A Pandemic Basic Income
In this light, a Pandemic Basic Income, appropriately defined, could prove an important tool in confronting the crisis as well as changing the social balance in favour of labour. It could be an effective way to deliver a blow to neoliberal financialised capitalism that has dominated economic and social life for four decades. The PBI would be a key element to reactivate demand and, of course, improve the living conditions of the population. Furthermore, it could be an important step to support a wave of public investment to reactivate and restructure supply side in favour of labour. The policy would be particularly important in peripheral EU countries that have been hit hard by coronavirus and have so far been unable to respond with sufficient vigour. The evidence below refers particularly to Spain.
The policy would work as a negative income tax for 2020, implying that the income could partly or totally be collected again through taxes at the end of the tax exercise. The effect on aggregate demand would be strong impact. We estimate that the multiplier effect of the expenditure in Spain would be larger than 1.3, that is, for each euro spent there would be an increase of GDP by more than 1.3 euros. As GDP expands, the government deficit will proportionately decline. Furthermore, a substantial part of the expenditure on PBI would return to government in the form of tax revenue. Our conservative estimates indicate that approximately 50% of the expenditure would be collected again.
The combined effect of the expenditure multiplier and the recovery of tax revenues would reduce the fiscal cost of PBI to just 3.9% of GDP. Sensitivity analysis and extending the payment of PBI to 12 months gives a range of net fiscal cost from 2% to 6% of GDP, which is hardly unmanageable in view of current policies by the major capitalist states. Furthermore, we estimate that Spain would save at least 15bn euros in unemployment benefits until the end of 2020 and the public healthcare bill would be smaller by several billion euros.

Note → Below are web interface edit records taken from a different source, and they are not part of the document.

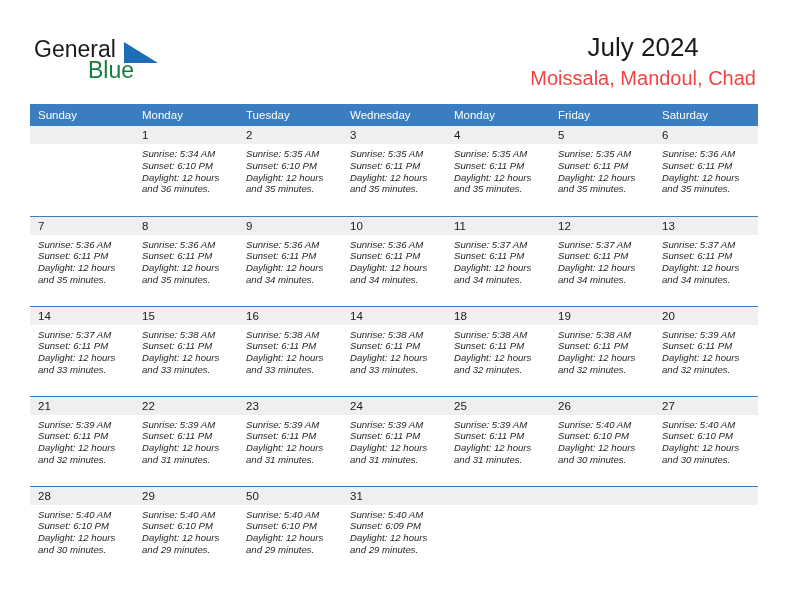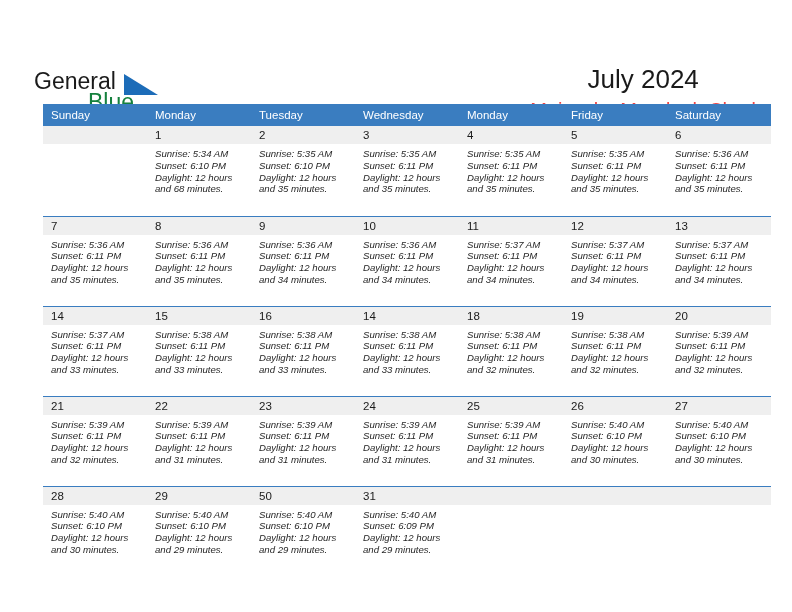--- a/index.html
+++ b/index.html
@@ -22,21 +22,20 @@
     box-sizing: border-box;
   }
 
   
   .header {
     position: absolute;
     left: 0;
     top: 0;
     width: 792px;
     height: 102px;
-    margin-top: 32px;
   }
 
   .brand {
     position: absolute;
     left: 34px;
     top: 36px;
     width: 240px;
     height: 50px;
   }
   .brand-general {
@@ -88,21 +87,20 @@
   }
 
   
   .calendar {
     position: absolute;
     left: 30px;
     top: 104px;
     width: 728px;
     border-collapse: collapse;
     table-layout: fixed;
-    margin-left: 13px;
   }
 
   .calendar th {
     background: #3a7dc0;
     color: #ffffff;
     font-size: 11.5px;
     font-weight: normal;
     text-align: left;
     padding: 5px 0 5px 8px;
     height: 18px;
@@ -200,21 +198,21 @@
             </div>
           </div>
         </td>
         <td>
           <div class="cell-inner">
             <div class="daynum">1</div>
             <div class="detail">
               <div>Sunrise: 5:34 AM</div>
               <div>Sunset: 6:10 PM</div>
               <div>Daylight: 12 hours</div>
-              <div>and 68 minutes.</div>
+              <div>and 36 minutes.</div>
             </div>
           </div>
         </td>
         <td>
           <div class="cell-inner">
             <div class="daynum">2</div>
             <div class="detail">
               <div>Sunrise: 5:35 AM</div>
               <div>Sunset: 6:10 PM</div>
               <div>Daylight: 12 hours</div>

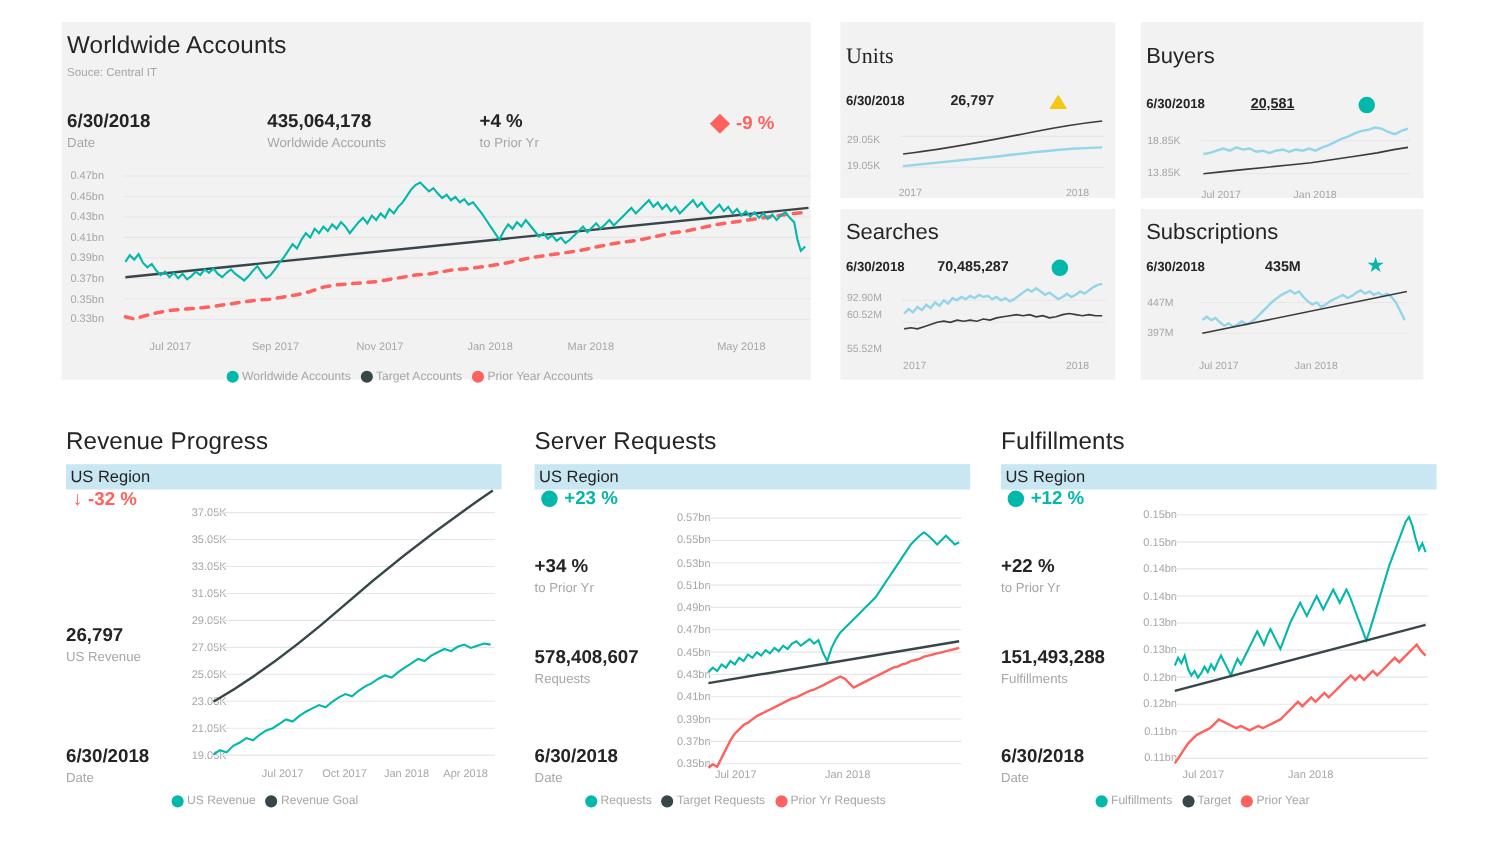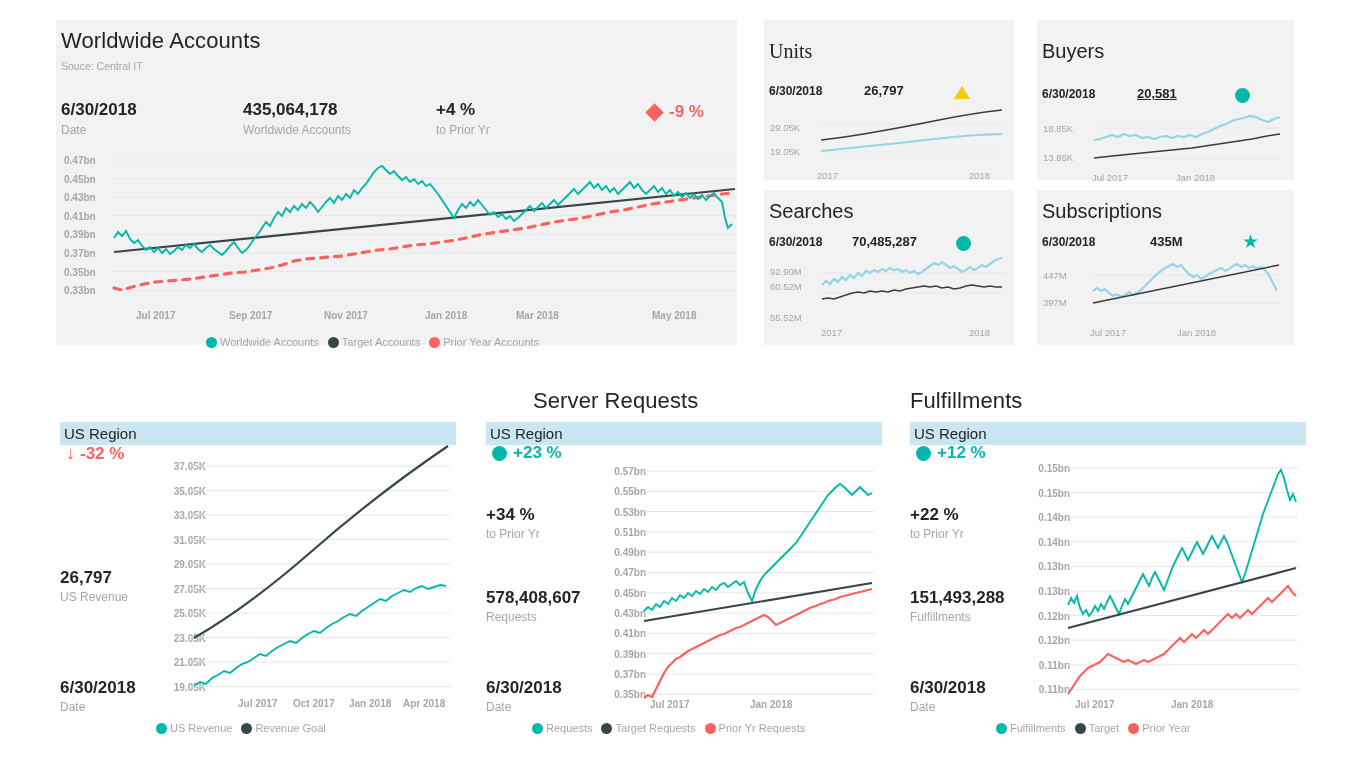--- a/index.html
+++ b/index.html
@@ -16,21 +16,21 @@
   .panel { position: absolute; background: #ffffff; }
 
   .title-lg { font-size: 22px; color: #252423; font-weight: 400; letter-spacing: .1px; }
   .title-md { font-size: 20px; color: #252423; font-weight: 400; }
   .subtle { font-size: 10.5px; color: #a6a6a6; }
   .kpi-val { font-size: 17px; font-weight: bold; color: #252423; }
   .kpi-lbl { font-size: 12px; color: #a6a6a6; }
   .kpi-small { font-size: 12px; font-weight: bold; color: #252423; }
   .kpi-small-val { font-size: 13px; font-weight: bold; color: #252423; }
 
-  .axis-lbl { font-size: 10px; color: #a6a6a6; white-space: nowrap; font-weight: bold; }
+  .axis-lbl { font-size: 10px; color: #a6a6a6; white-space: nowrap; }
   .axis-lbl-sm { font-size: 9.5px; color: #a6a6a6; white-space: nowrap; }
 
   .legend { position: absolute; display: flex; align-items: center; gap: 9px; }
   .legend-item { display: flex; align-items: center; gap: 3px; }
   .legend-dot { width: 11px; height: 11px; border-radius: 50%; display: inline-block; }
   .legend-txt { font-size: 11px; color: #a6a6a6; }
 
   .region-band {
     position: absolute; background: #C9E7F2; color: #252423;
     font-size: 15px; display: flex; align-items: center; padding-left: 4px;
@@ -216,20 +216,21 @@
         <line class="grid-line" x1="0" y1="48" x2="190" y2="48"></line>
         <path class="ser-blue" d="M2,36 L6,33 L10,36 L14,34 L18,38 L22,41 L26,39 L30,42 L34,40 L38,37 L42,40 L46,38 L50,35 L54,31 L58,27 L62,23 L66,19 L70,16 L74,13 L78,11 L82,9 L86,12 L90,10 L94,15 L98,19 L102,22 L106,20 L110,24 L114,22 L118,19 L122,17 L126,15 L130,13 L134,16 L138,14 L142,11 L146,9 L150,12 L154,10 L158,13 L162,11 L166,14 L170,12 L174,15 L178,20 L182,28 L186,36"></path>
         <path class="ser-black" d="M2,48 L188,10"></path>
       </svg>
     </div>
     <div class="axis-lbl-sm" style="position:absolute; left:53px; top:137px;">Jul 2017</div>
     <div class="axis-lbl-sm" style="position:absolute; left:140px; top:137px;">Jan 2018</div>
   </div>
 
   <div class="panel" style="left:56px; top:388px; width:420px; height:365px;">
+    <div class="title-lg" style="position:absolute; left:4px; top:0px;">Revenue Progress</div>
     <div class="region-band" style="left:4px; top:34px; width:396px; height:23px;">US Region</div>
 
     <div style="position:absolute; left:10px; top:55px; display:flex; align-items:center; gap:5px;">
       <span class="arrow-dn">↓</span>
       <span class="delta-red">-32 %</span>
     </div>
 
     <div style="position:absolute; left:4px; top:180px;">
       <div class="kpi-val">26,797</div>
       <div class="kpi-lbl" style="margin-top:2px;">US Revenue</div>
@@ -284,21 +285,21 @@
         <span class="legend-txt">US Revenue</span>
       </span>
       <span class="legend-item">
         <span class="legend-dot" style="background:#374649;"></span>
         <span class="legend-txt">Revenue Goal</span>
       </span>
     </div>
   </div>
 
   <div class="panel" style="left:482px; top:388px; width:420px; height:365px;">
-    <div class="title-lg" style="position:absolute; left:4px; top:0px;margin-left:47px;">Server Requests</div>
+    <div class="title-lg" style="position:absolute; left:4px; top:0px;">Server Requests</div>
     <div class="region-band" style="left:4px; top:34px; width:396px; height:23px;">US Region</div>
 
     <div style="position:absolute; left:10px; top:55px; display:flex; align-items:center; gap:6px;">
       <span class="circ"></span>
       <span class="delta-teal">+23 %</span>
     </div>
 
     <div style="position:absolute; left:4px; top:117px;">
       <div class="kpi-val">+34 %</div>
       <div class="kpi-lbl" style="margin-top:2px;">to Prior Yr</div>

As the coronavirus crisis spreads across the world and its implications become more evident, governments will be forced to take complex action. Existing economic and social relations will be profoundly reshaped, but this does not at all mean that neoliberalism will self-destruct. Class and other social conflicts will be sharpened and there will be turbulence that offers a historic opportunity to the Left to change the balance of forces in the interests of labour and against capital. A Pandemic Basic Income is potentially a policy that could apply concerted pressure on the dominant forces of capital, while supporting labour and employment. For Europe, and especially the peripheral countries of the EU, this is the moment to consider carefully how PBI could be deployed in the interests of working people and society as a whole.